Before leaving, I bought a toymaker smoker. Uncle Volker signed his name on the bottom.
Ancient fun in Esslingen
My tally after five days and five markets: three nutcrackers, one pyramid, one smoker, seven wooden animals, a penguin cookie cutter, an angel and a glühwein souvenir mug. My pretzel count will remain a secret.
By the time I reached the final market on my itinerary, I was perilously close to crossing over the line from satisfied to overstuffed. It was a temporary condition, but I needed a break.
The town of Esslingen can stretch an arm back to the Middle Ages, and its market is a bit of a time travel. In the medieval section, men and women wore the heavy cloaks and unkempt locks of that era. In stalls lit by cones of fire, they demonstrated period-appropriate trades, such as blacksmith, basket maker and knife grinder. A man in a hood heave-hoed a wooden Ferris wheel, spinning delight for young riders.
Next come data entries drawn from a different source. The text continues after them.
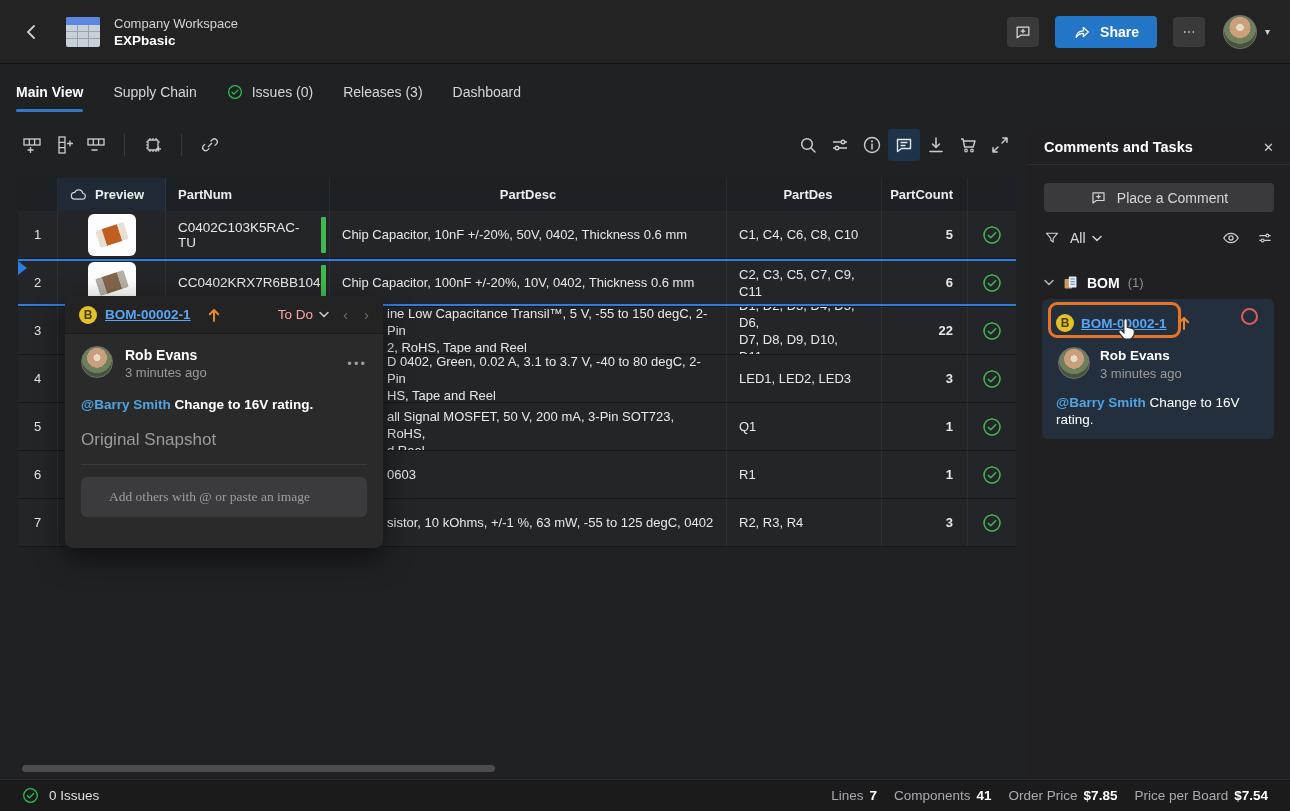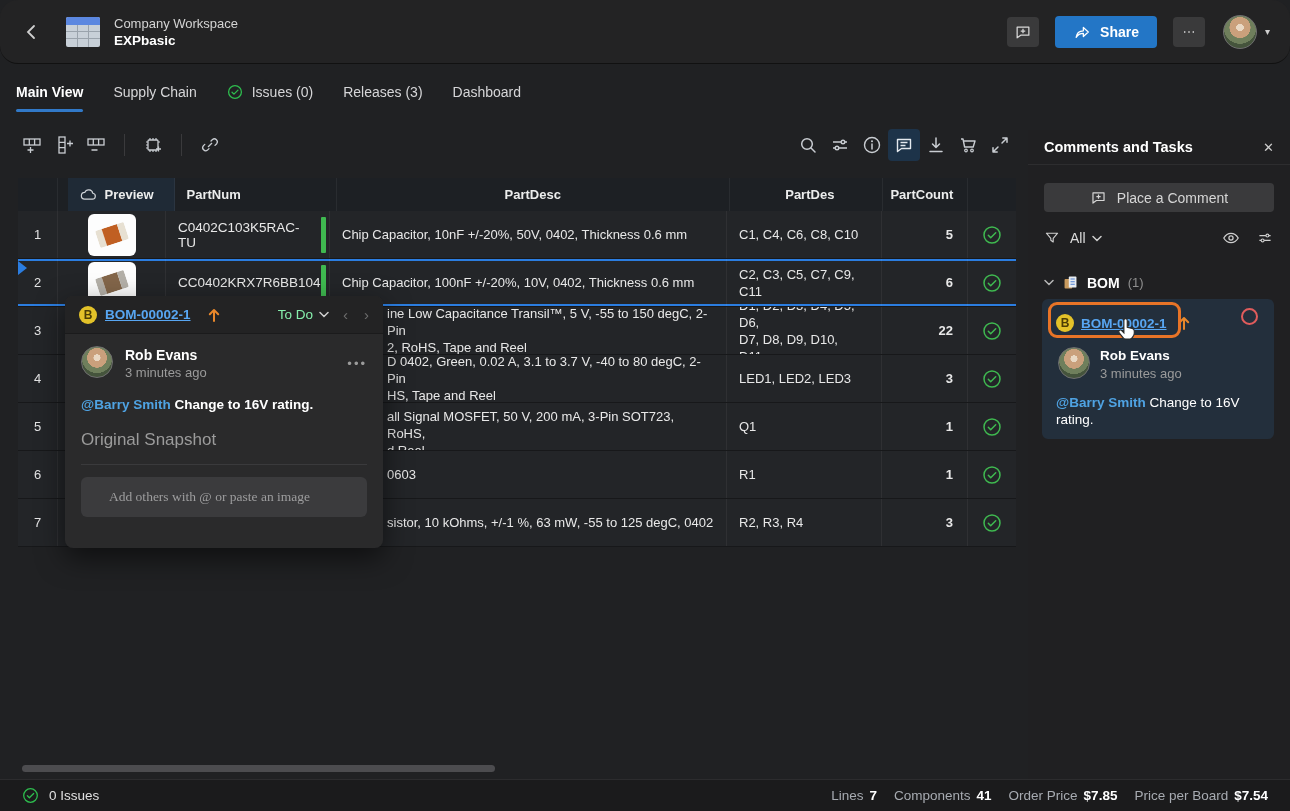--- a/index.html
+++ b/index.html
@@ -3,21 +3,21 @@
 <meta charset="utf-8">
 <style>
   * { margin:0; padding:0; box-sizing:border-box; }
   body { background:#000; }
   .screen{ position:relative; width:1290px; height:811px; background:#202123;
     font-family:"Liberation Sans", sans-serif; color:#e8e8e8; overflow:hidden; font-size:13px;}
   svg{ display:block; }
 
   
   .topbar{ position:absolute; left:0; top:0; width:1290px; height:64px; background:#232324;
-    border-bottom:1px solid #111; display:flex; align-items:center; padding:0 20px;border-radius:18px;}
+    border-bottom:1px solid #111; display:flex; align-items:center; padding:0 20px;}
   .backbtn{ width:24px; height:24px; display:flex; align-items:center; justify-content:center; color:#cfcfcf; cursor:pointer;}
   .appicon{ margin-left:22px; width:34px; height:30px; position:relative; background:#c8d0d8; border-radius:2px; overflow:hidden;}
   .appicon .band{ position:absolute; left:0; top:0; right:0; height:8px; background:#5b87e0;}
   .appicon .grid{ position:absolute; left:0; top:8px; right:0; bottom:0;
      background:
        linear-gradient(#9aa3ac,#9aa3ac) 0 6px/100% 1px no-repeat,
        linear-gradient(#9aa3ac,#9aa3ac) 0 13px/100% 1px no-repeat,
        linear-gradient(90deg,#9aa3ac,#9aa3ac) 11px 0/1px 100% no-repeat,
        linear-gradient(90deg,#9aa3ac,#9aa3ac) 22px 0/1px 100% no-repeat;}
   .titles{ margin-left:14px; line-height:17px;}
@@ -49,21 +49,21 @@
   .toolbar-right{ position:absolute; top:126px; left:792px; height:38px; display:flex; align-items:center;}
 
   
   .table{ position:absolute; left:18px; top:178px; width:998px;}
   .trow{ display:flex; width:100%;}
   .thead{ height:33px; background:#1d2024;}
   .thead .cell{ display:flex; align-items:center; font-weight:bold; color:#eceded; font-size:13px;}
   .cell{ border-right:1px solid rgba(255,255,255,0.055); padding:0 12px; overflow:hidden;}
   .c-num{ width:40px; display:flex; align-items:center; justify-content:center; padding:0;}
   .c-prev{ width:108px; display:flex; align-items:center; justify-content:center;}
-  .thead .c-prev{ background:#1f2a36; justify-content:flex-start; gap:8px; padding:0 12px;margin-left:10px;}
+  .thead .c-prev{ background:#1f2a36; justify-content:flex-start; gap:8px; padding:0 12px;}
   .c-pnum{ width:164px; position:relative; display:flex; align-items:center; font-size:13.5px;}
   .c-desc{ width:397px; display:flex; flex-direction:column; justify-content:center; line-height:17px;}
   .c-des{ width:155px; display:flex; flex-direction:column; justify-content:center; line-height:17px; padding-right:4px;}
   .c-cnt{ width:86px; display:flex; align-items:center; justify-content:flex-end; font-weight:bold; padding-right:14px;}
   .c-chk{ width:48px; display:flex; align-items:center; justify-content:center; border-right:none;}
   .drow{ height:48px; background:#232528; border-bottom:1px solid #17181a; position:relative;}
   .drow .c-num{ color:#e3e3e4;}
   .drow.selected{ box-shadow:inset 0 2px 0 #2b7de0, inset 0 -2px 0 #2b7de0;}
   .seltri{ position:absolute; left:0; top:2px; width:0; height:0;
      border-top:7px solid transparent; border-bottom:7px solid transparent; border-left:9px solid #2b7de0;}
@@ -82,21 +82,21 @@
 
   
   .popup{ position:absolute; left:65px; top:296px; width:318px; height:252px; background:#2a2a2b;
      border-radius:8px; box-shadow:0 10px 28px rgba(0,0,0,.55); z-index:5;}
   .popup-h{ height:38px; background:#232324; border-radius:8px 8px 0 0; border-bottom:1px solid #1b1b1c;
      display:flex; align-items:center; padding:0 14px;}
   .badge{ width:18px; height:18px; border-radius:50%; background:#e3c229; color:#4b3d05; font-weight:bold;
      font-size:12px; display:flex; align-items:center; justify-content:center; flex:none;}
   .reflink{ color:#58a6f2; font-weight:bold; font-size:13.5px; text-decoration:underline; margin-left:8px; cursor:pointer;}
   .uparrow{ color:#e8872b; margin-left:16px;}
-  .status-dd{ margin-left:auto; display:flex; align-items:center; gap:6px; color:#86efac; font-size:13.5px; cursor:pointer;}
+  .status-dd{ margin-left:auto; display:flex; align-items:center; gap:6px; color:#fca5a5; font-size:13.5px; cursor:pointer;}
   .navarrows{ display:flex; gap:16px; margin-left:14px; color:#6e6e6e; font-size:15px;}
   .navarrows span{ cursor:pointer;}
   .popup-b{ padding:12px 16px 0 16px; position:relative;}
   .author{ display:flex; gap:12px;}
   .author .avatar{ width:32px; height:32px; flex:none;}
   .aname{ font-weight:bold; font-size:14px; color:#fff; line-height:18px;}
   .atime{ color:#9b9b9b; font-size:13px; line-height:18px;}
   .dots{ position:absolute; right:16px; top:22px; color:#9b9b9b; letter-spacing:2px; cursor:pointer;}
   .cmt{ margin:14px 0 0 0; font-size:13.5px; line-height:17px;}
   .mention{ color:#4fa3e3; font-weight:bold;}

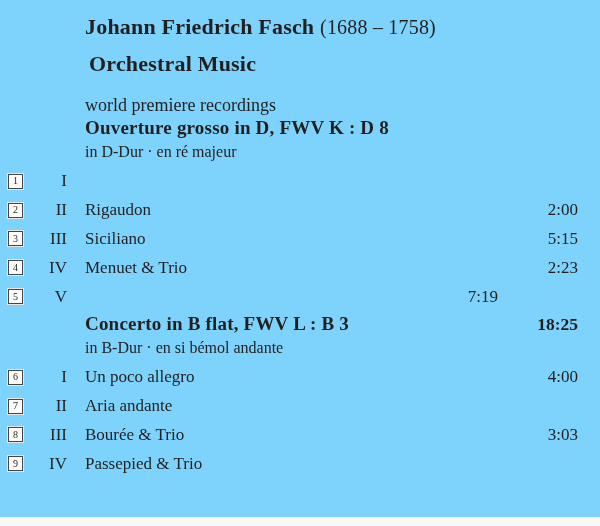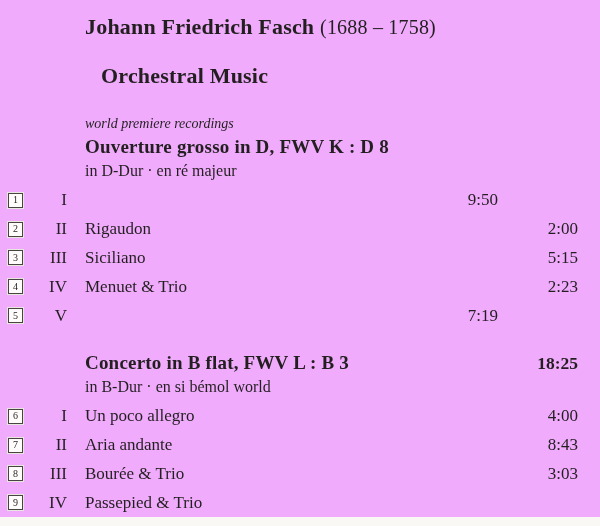--- a/index.html
+++ b/index.html
@@ -4,21 +4,21 @@
 <style>
   html, body { margin: 0; padding: 0; }
   body {
     font-family: "Liberation Serif", "DejaVu Serif", serif;
     background: #ffffff;
   }
   .page {
     position: relative;
     width: 600px;
     height: 526px;
-    background: #f0abfc;
+    background: #7dd3fc;
     color: #231f20;
     overflow: hidden;
     box-sizing: border-box;
     padding: 10px 22px 8px 0;
   }
   .page::after {
     content: "";
     position: absolute;
     left: 0; right: 0; bottom: 0;
     height: 9px;
@@ -33,30 +33,29 @@
     font-weight: bold;
     line-height: 33px;
     letter-spacing: 0.2px;
     white-space: nowrap;
   }
   .composer-dates {
     font-weight: normal;
     font-size: 20px;
   }
   .album-title {
-    margin: 16px;
+    margin: 4px;
     font-size: 22px;
     font-weight: bold;
     line-height: 32px;
     letter-spacing: 0.2px;
   }
   .premiere-note {
-    margin: 22px 0 0 85px;
-    font-style: italic;
-    font-size: 14px;
+    margin: 15px 0 0 85px;
+    font-size: 18px;
     line-height: 20px;
   }
 
   
   .row {
     display: grid;
     grid-template-columns: 30px 45px 1fr 80px;
     align-items: center;
   }
   .col-roman {
@@ -70,21 +69,21 @@
     white-space: nowrap;
     overflow: hidden;
   }
   .col-dur {
     text-align: right;
     font-size: 17px;
     white-space: nowrap;
   }
 
   .work-section.first { }
-  .work-section.rest { margin-top: 20px; }
+  .work-section.rest { }
   .heading-row { line-height: 26px; }
   .work-title {
     font-weight: bold;
     font-size: 19px;
     letter-spacing: 0.2px;
   }
   .work-duration {
     font-weight: bold;
     font-size: 17.5px;
   }
@@ -138,21 +137,20 @@
       <div class="col-dur"></div>
     </div>
     <div class="track-list">
           <div class="row track-row">
     <div class="box-cell">
       <span class="track-box">
                 <span>1</span>
               </span>
     </div>
     <div class="col-roman">I</div>
-    <div class="col-dur">9:50</div>
   </div>
           <div class="row track-row">
     <div class="box-cell">
       <span class="track-box">
                 <span>2</span>
               </span>
     </div>
     <div class="col-roman">II</div>
     <div class="col-title">Rigaudon</div>
     <div class="col-dur">2:00</div>
@@ -191,21 +189,21 @@
       <section class="work-section rest">
     <div class="row heading-row">
       <div class="box-cell"></div>
       <div class="col-roman"></div>
       <div class="col-title work-title">Concerto in B flat, FWV L : B 3</div>
       <div class="col-dur work-duration">18:25</div>
     </div>
     <div class="row subtitle-row">
       <div class="box-cell"></div>
       <div class="col-roman"></div>
-      <div class="col-title work-subtitle">in B-Dur · en si bémol world</div>
+      <div class="col-title work-subtitle">in B-Dur · en si bémol andante</div>
       <div class="col-dur"></div>
     </div>
     <div class="track-list">
           <div class="row track-row">
     <div class="box-cell">
       <span class="track-box">
                 <span>6</span>
               </span>
     </div>
     <div class="col-roman">I</div>
@@ -213,21 +211,20 @@
     <div class="col-dur">4:00</div>
   </div>
           <div class="row track-row">
     <div class="box-cell">
       <span class="track-box">
                 <span>7</span>
               </span>
     </div>
     <div class="col-roman">II</div>
     <div class="col-title">Aria andante</div>
-    <div class="col-dur">8:43</div>
   </div>
           <div class="row track-row">
     <div class="box-cell">
       <span class="track-box">
                 <span>8</span>
               </span>
     </div>
     <div class="col-roman">III</div>
     <div class="col-title">Bourée &amp; Trio</div>
     <div class="col-dur">3:03</div>

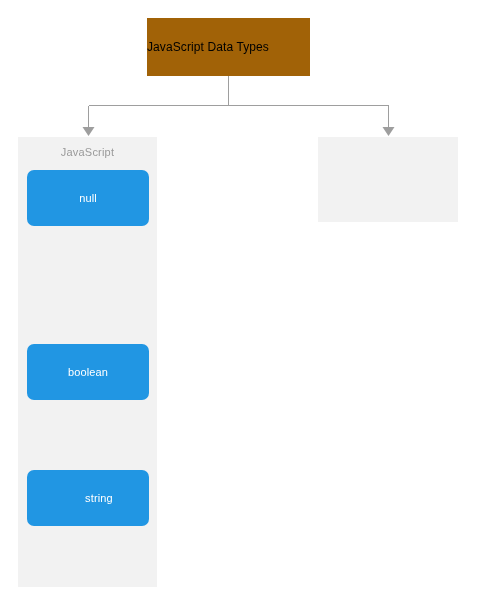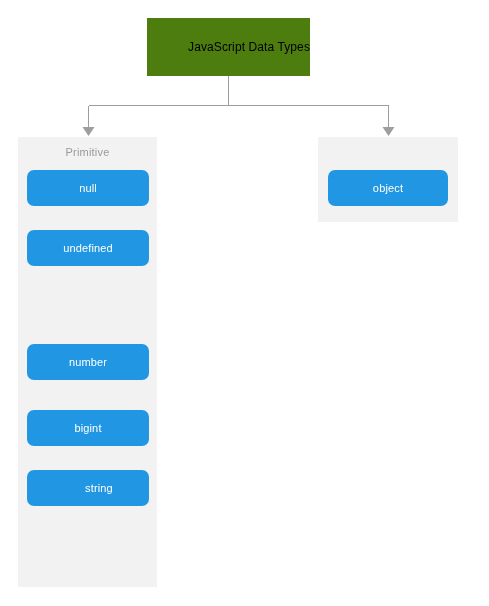--- a/index.html
+++ b/index.html
@@ -23,24 +23,24 @@
     height: 606px;
   }
 
   
   .root-node {
     position: absolute;
     left: 147px;
     top: 18px;
     width: 163px;
     height: 58px;
-    background: #4d7c0f;
+    background: #a16207;
     display: flex;
     align-items: center;
-    justify-content: flex-end;
+    justify-content: flex-start;
     box-sizing: border-box;
   }
   .root-node-label {
     font-size: 12px;
     line-height: 14px;
     color: #000000;
     text-align: center;
     letter-spacing: 0.1px;
   }
 
@@ -80,21 +80,21 @@
     text-align: center;
     font-size: 11px;
     line-height: 13px;
     color: #9a9a9a;
     letter-spacing: 0.2px;
   }
 
   
   .type-chip {
     position: absolute;
-    height: 36px;
+    height: 56px;
     background: #2196E3;
     border-radius: 7px;
     display: flex;
     align-items: center;
     justify-content: center;
     box-sizing: border-box;
   }
   .group-primitive .type-chip {
     left: 9px;
     width: 122px;
@@ -140,39 +140,30 @@
       <line x1="88.5" y1="105.5" x2="88.5" y2="127"></line>
 
       <line x1="388.5" y1="105.5" x2="388.5" y2="127"></line>
     </g>
 
     <polygon points="82.5,127 94.5,127 88.5,136" fill="#9e9e9e"></polygon>
     <polygon points="382.5,127 394.5,127 388.5,136" fill="#9e9e9e"></polygon>
   </svg>
 
   <div class="group-box group-primitive">
-    <div class="group-label">Primitive</div>
+    <div class="group-label">JavaScript</div>
 
     <div class="type-chip chip-0">
       <span class="type-chip-label">null</span>
     </div>
-    <div class="type-chip chip-1">
-      <span class="type-chip-label">undefined</span>
-    </div>
     <div class="type-chip chip-3">
-      <span class="type-chip-label">number</span>
-    </div>
-    <div class="type-chip chip-4">
-      <span class="type-chip-label">bigint</span>
+      <span class="type-chip-label">boolean</span>
     </div>
     <div class="type-chip chip-5">
       <span class="type-chip-label">string</span>
     </div>
   </div>
 
   <div class="group-box group-complex">
 
-    <div class="type-chip">
-      <span class="type-chip-label">object</span>
-    </div>
   </div>
 
 </div>
 
 </body></html>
At the arcade, children practiced their crossbow skills against mythical creatures and tossed hard balls at soft-boiled eggs. The kid with the most cracks won a prize — egg-and-yolk-shape candy and polished stones (not edible). Several stages hosted performances by jugglers, stilt walkers, troubadours and fiery dancers.
At the 6 p.m. fire show, Lady Lidia, who wore a draping frock and magenta-red hair, handed the children in the front row a rope. The barrier would keep little fingers from getting burned by the show.
Lidia lit two metal fans and twirled around like a hippie majorette. She held them over her head, transforming into a butterfly touched by the sun. She retreated and later returned with fiery balls that she swung in circles.
The show was stunning. And restorative. I was ready to shop again.
Back in the market, I wondered whether the vendors ever considered selling fire-resistant ornaments. This way, I could incorporate all of the German Christmas market traditions, including Lady Lidia’s act.